In a world where the coming winter can last decades, kings and queens, knights and renegades struggle for control of a throne. Some fight with sword and mace, others with magic and poison. Beyond the Wall to the north, meanwhile, an army of the dead prepares to march south as the warmth of summer drains from the land. When Lord Stark of Winterfell, an honest man, comes south to act as the King's chief councilor, no amount of heroism or good intentions can keep the realm under control.
Sounds kind of lame and soap opera-y, huh? Sort of like The War Of The Roses? Yeah, I guess. If The War Of The Roses had a foul-mouthed midget, wolves, and a crap-load of violence. It's hardly an original comparison, but this is more like a medieval version of The Sopranos. And you know what the best part is? Martin can write. Chapters fly by. Characters are three-dimensional, and there are no clear heroes.

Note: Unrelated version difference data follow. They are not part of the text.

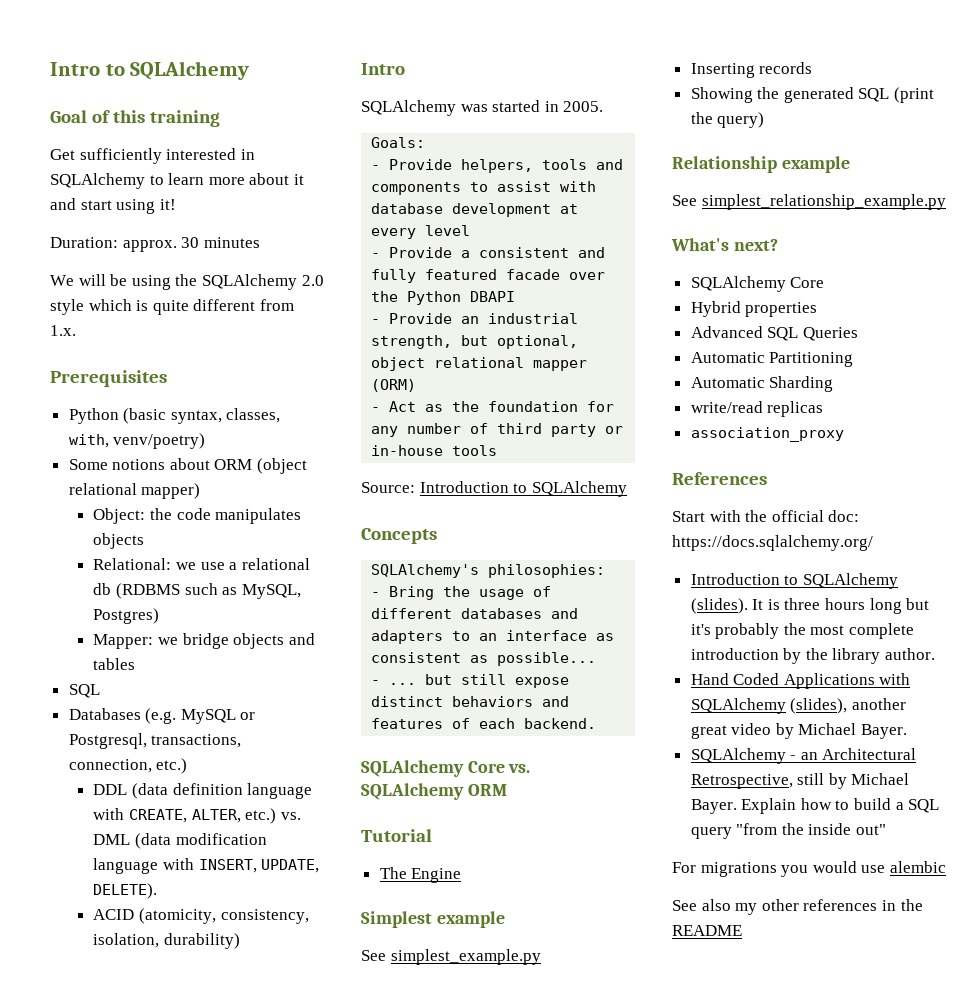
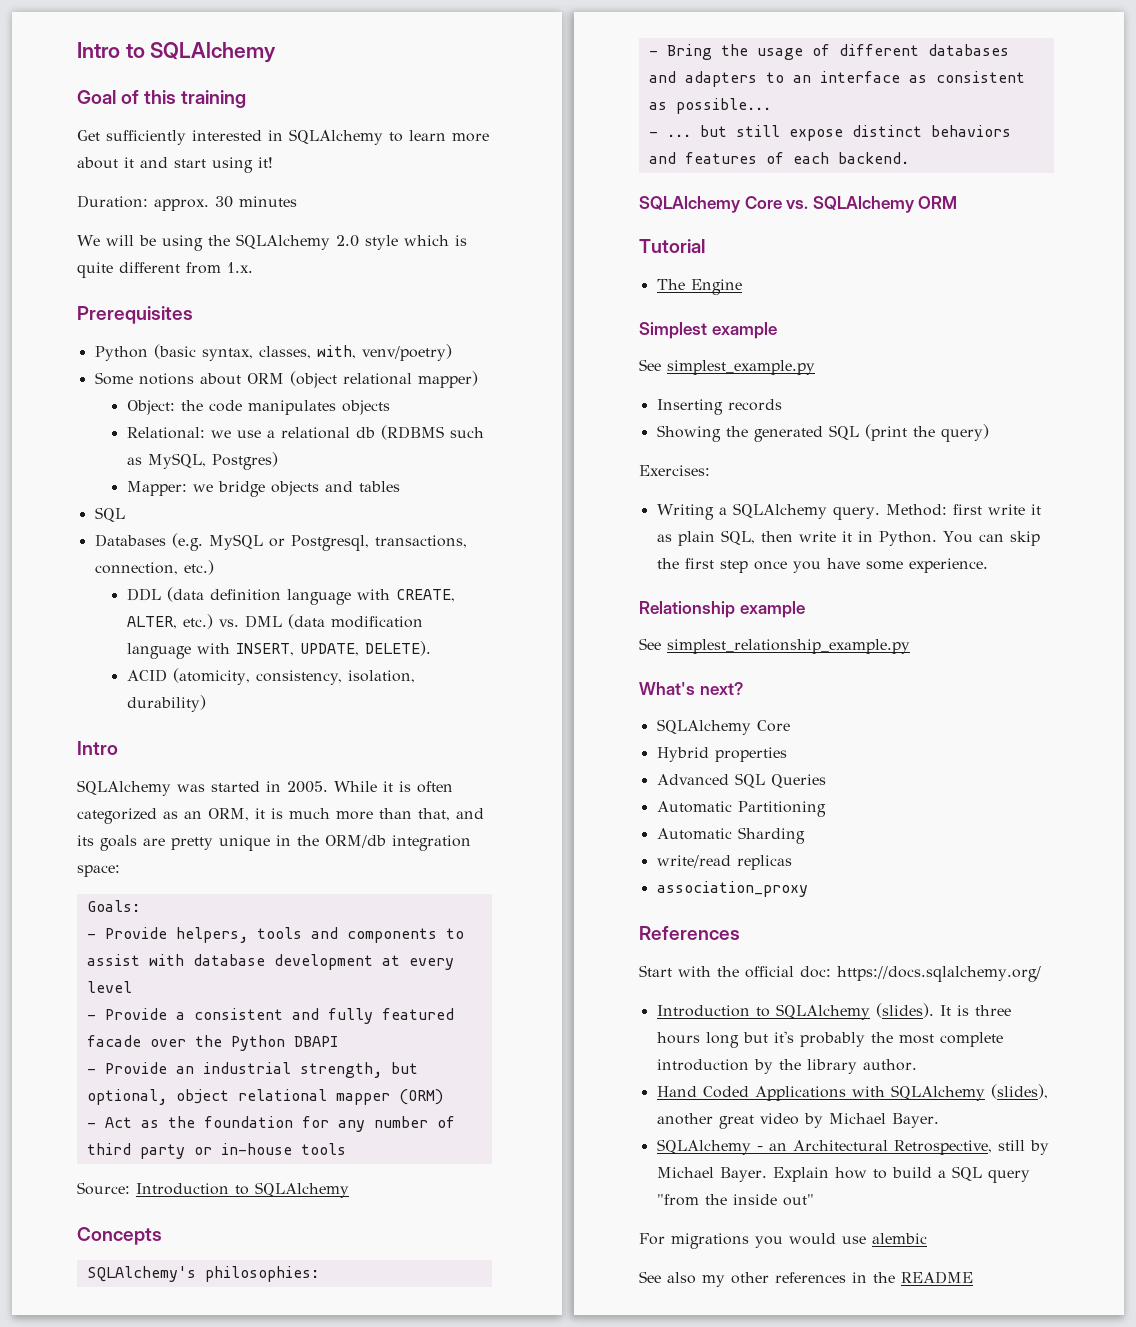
(604, 106) none -> [334,781,453,793] [77,808,484,824] [77,835,471,851] [77,865,120,877] While it is often categorized as an ORM, it is much more than that, and its goals are pretty unique in the ORM/db integration space:
(765, 120) none -> [639,465,710,476] [656,503,1041,520] [656,530,1040,546] [656,558,988,573] // Exercises: // Writing a SQLAlchemy query. Method: first write it as plain SQL, then write it in Python. You can skip the first step once you have some experience.

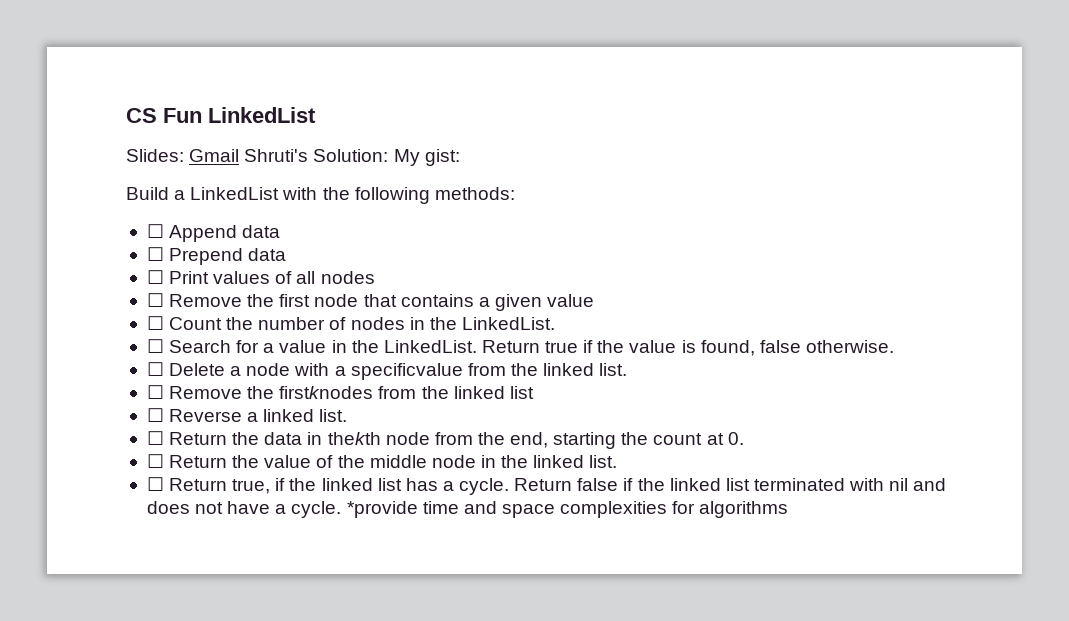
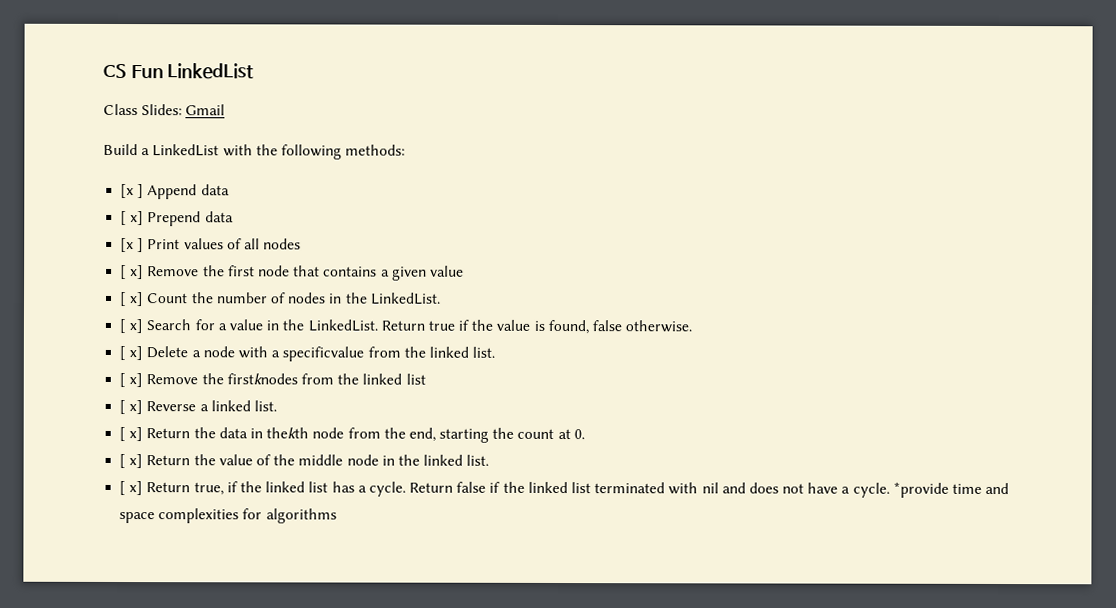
(316, 115) none -> [103,103,138,116] Class
[244,149,460,166] Shruti's Solution: My gist: -> (226, 110) none
[146,224,164,238] ☐ -> [120,184,145,199] [x ]
[146,247,164,261] ☐ -> [120,211,145,226] [ x]
[146,270,164,284] ☐ -> [120,238,145,253] [x ]
[146,293,164,307] ☐ -> [120,265,145,280] [ x]
[146,316,164,330] ☐ -> [119,292,145,307] [ x]
[146,339,164,353] ☐ -> [119,319,144,334] [ x]
[146,362,164,376] ☐ -> [119,346,144,361] [ x]
[146,385,164,399] ☐ -> [119,373,144,388] [ x]
[146,408,164,422] ☐ -> [119,400,144,415] [ x]
[146,431,164,445] ☐ -> [119,427,144,442] [ x]
[146,454,164,468] ☐ -> [119,454,144,469] [ x]
[146,477,164,491] ☐ -> [119,481,144,496] [ x]

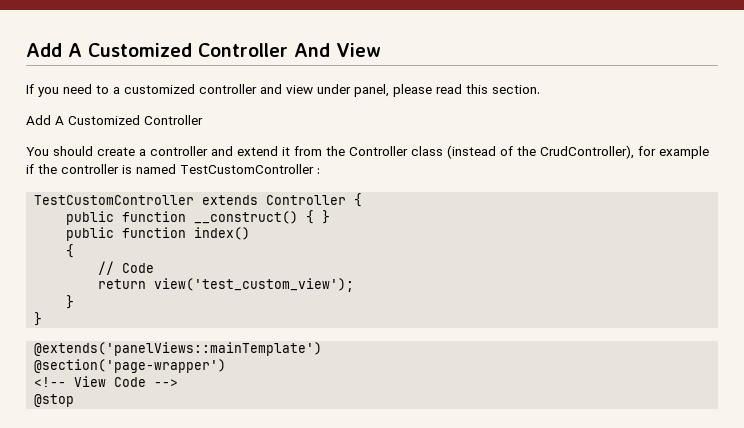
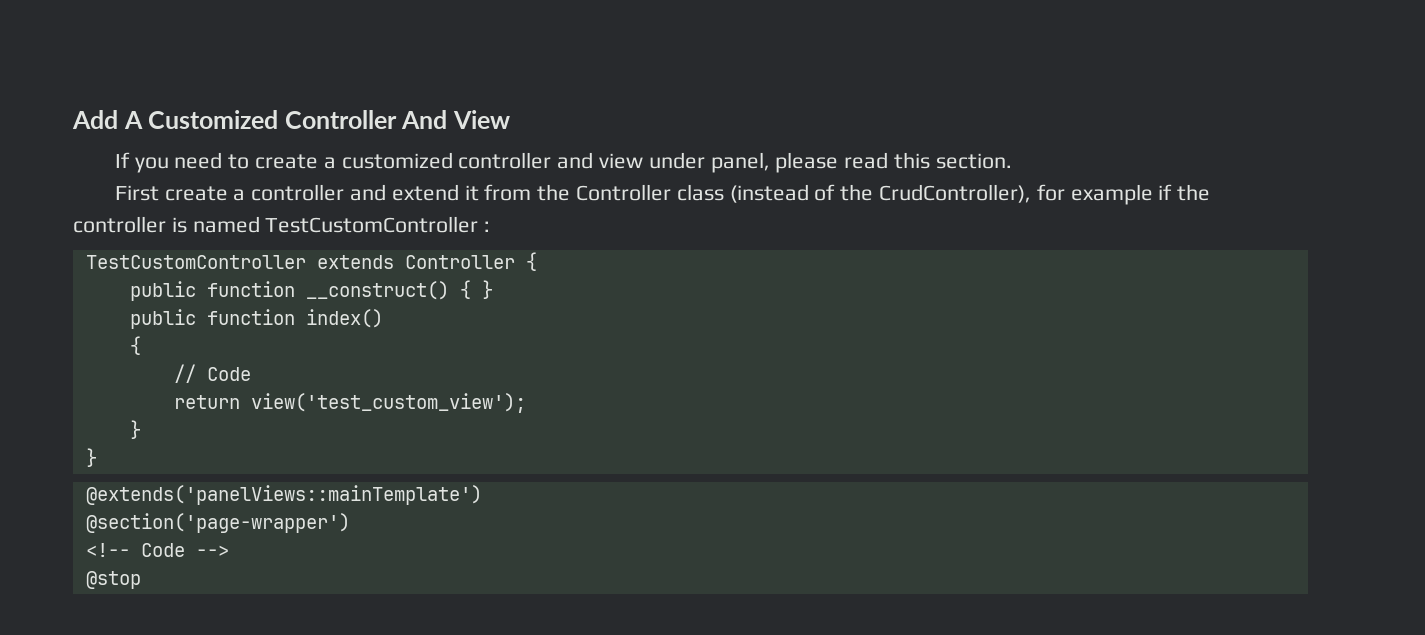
(109, 89) none -> [254,154,318,169] create
[26,115,203,125] [26,146,93,156] Add A Customized Controller // You should -> [114,185,159,201] First
[74,376,107,387] View -> (130, 550) none

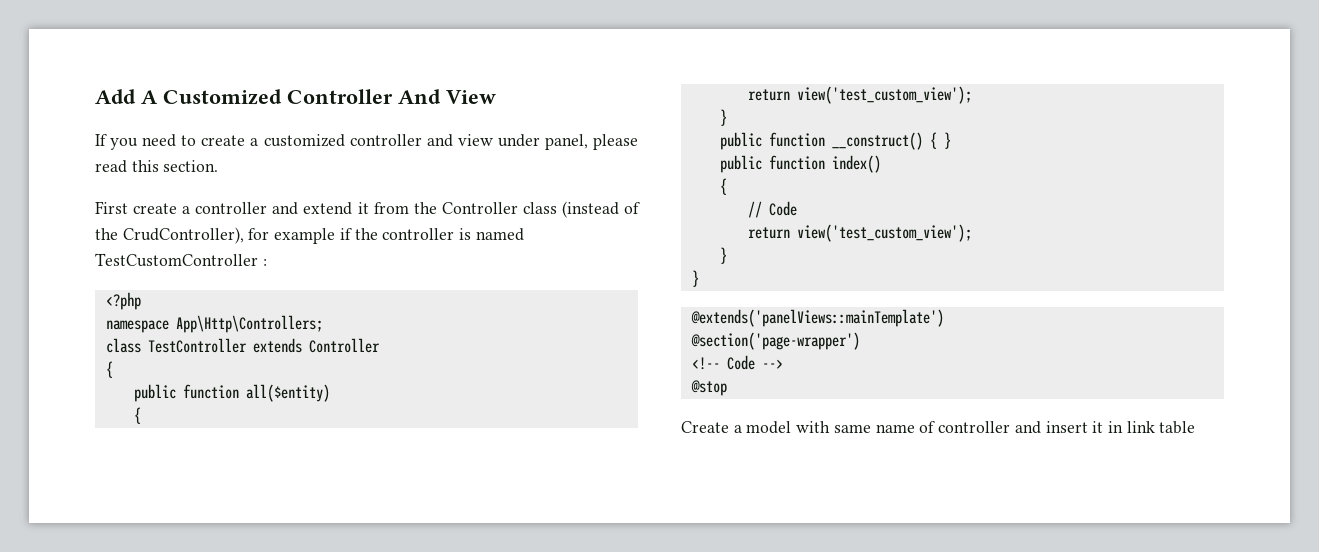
[85,255,306,269] TestCustomController -> [105,292,141,310] [105,315,323,333] [105,338,247,353] <?php // namespace App\Http\Controllers; // class TestController
[525,252,537,271] { -> [105,361,113,378] [133,384,330,402] [133,407,141,424] [747,86,972,104] [719,109,727,126] // { // public function all($entity) // { // return view('test_custom_view'); // }
(141, 580) none -> [681,421,1196,434] // Create a model with same name of controller and insert it in link table

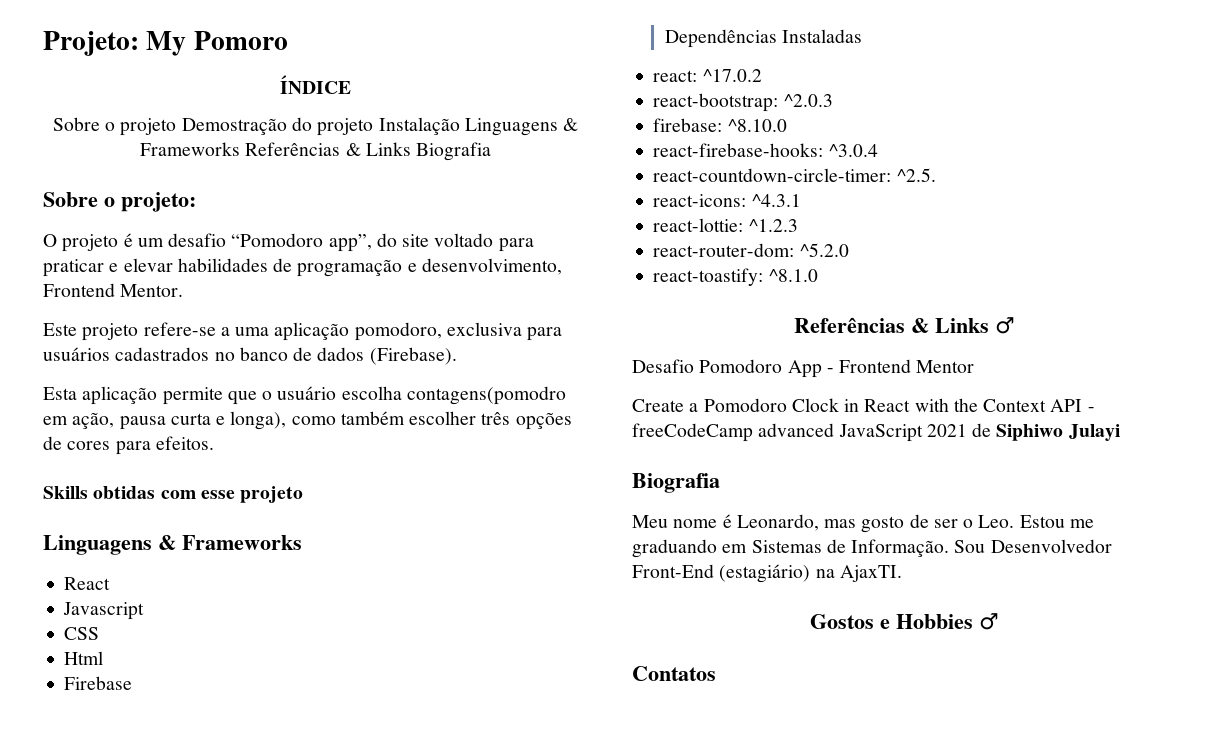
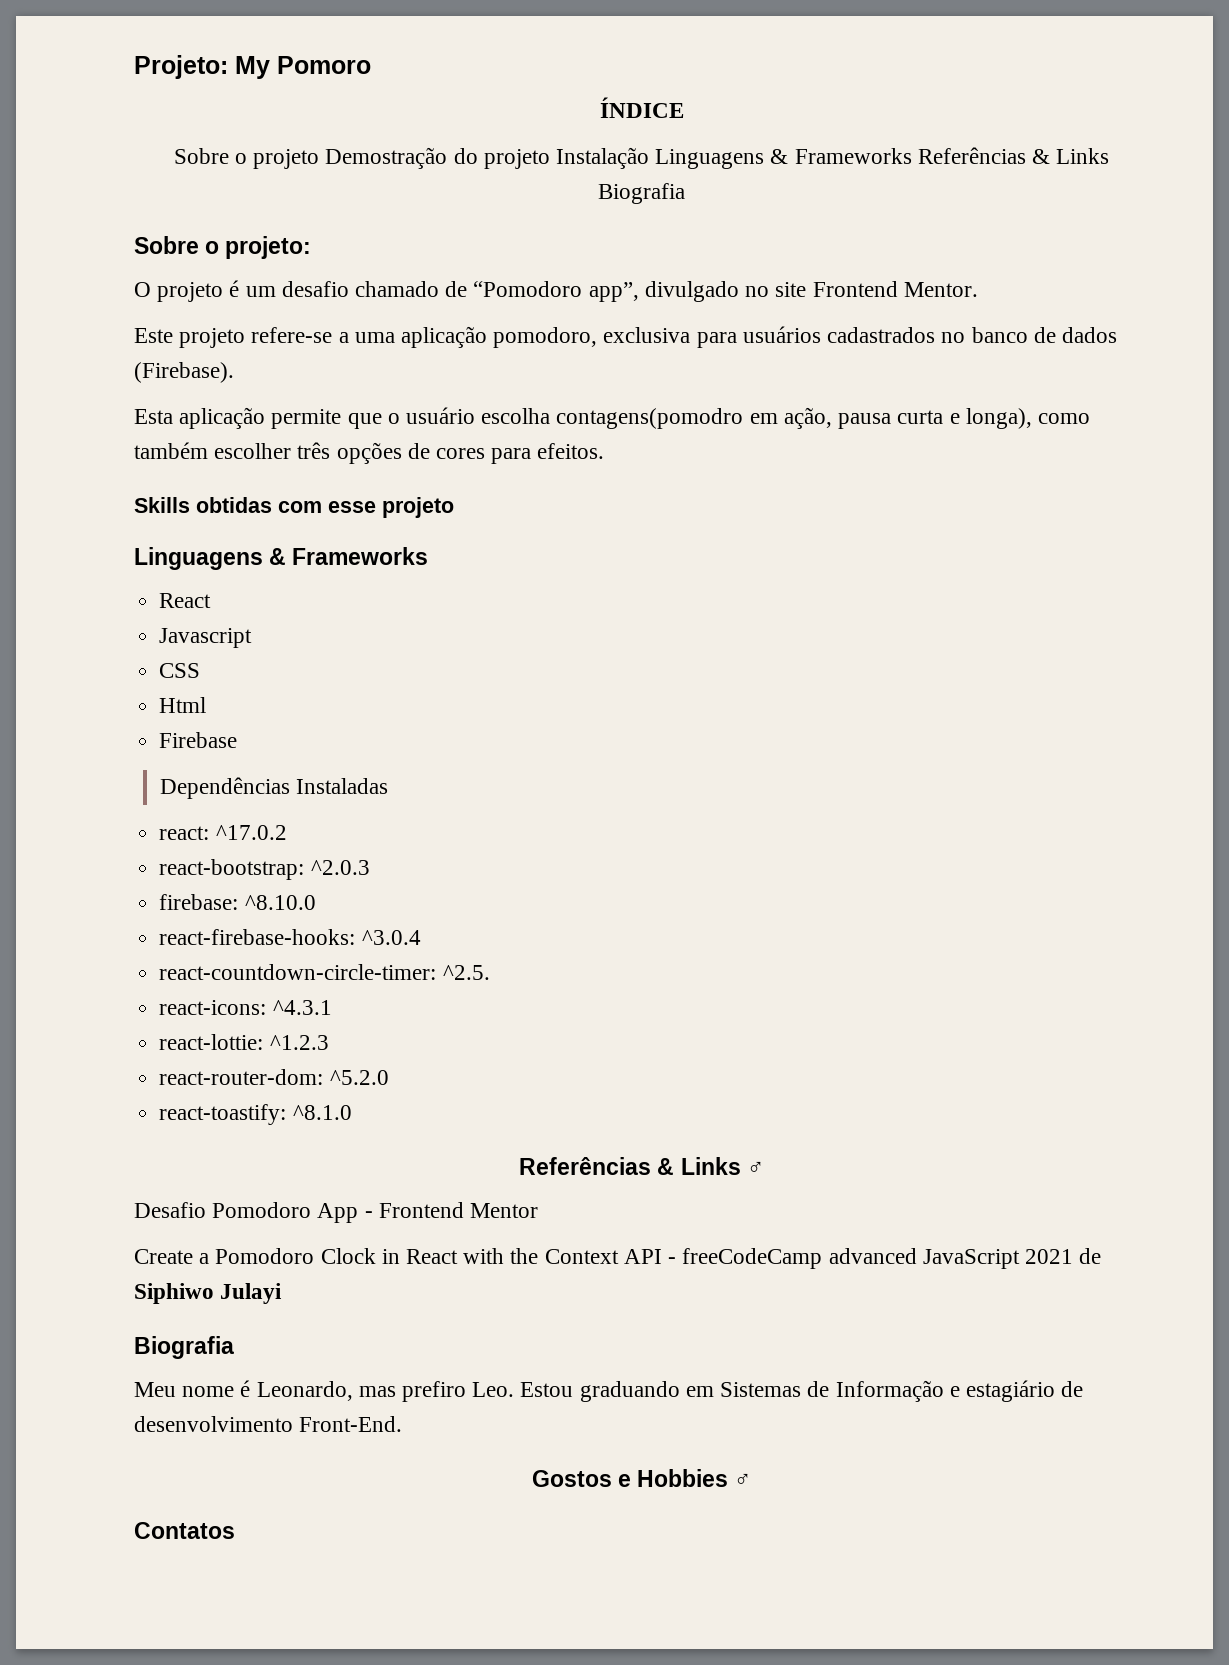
[231,233,534,252] [43,258,562,277] “Pomodoro app”, do site voltado para praticar e elevar habilidades de programação e desenvolvimento, -> [355,281,807,302] chamado de “Pomodoro app”, divulgado no site
[861,514,974,533] gosto de ser o -> [402,1381,467,1402] prefiro
[1069,519,1094,528] me -> (574, 1389) none
[851,539,1112,557] [632,564,902,583] Informação. Sou Desenvolvedor Front-End (estagiário) na AjaxTI. -> [835,1380,1084,1402] [134,1416,403,1432] Informação e estagiário de desenvolvimento Front-End.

Also, don't get too attached to anyone, because Martin isn't afraid to kill a character he's spent hundreds of pages developing. This is a strategy that pays off.  No one is safe, and the reader knows it.  The end result is a built-in level of suspense missing from a lot of books.  These are fully realized characters operating in a fully realized world.  

A Game of Thrones: A Song of Ice and Fire: Book OneOne of the big failings of the fantasy genre is its tropes. I can write one of these suckers with my eyes closed. A common-born boy discovers he has great power and goes off on a quest with a band of unlikely heroes to combat some dark force in a far away land or destroy some stupid artifact. SPOILER ALERT: He accomplishes his mission. Not so with A Game of Thrones. Though there are echoes of this formula, Martin is too smart to let things devolve into predictability.  Heck, he discards the idea of quests pretty quickly.  Most of the novel's action takes place after characters have reached their destinations, not during the journeys themselves.  This is one of the smartest decisions Martin makes, because nothing makes me throw fits more than having to read about characters searching for edible roots or repairing the shoes.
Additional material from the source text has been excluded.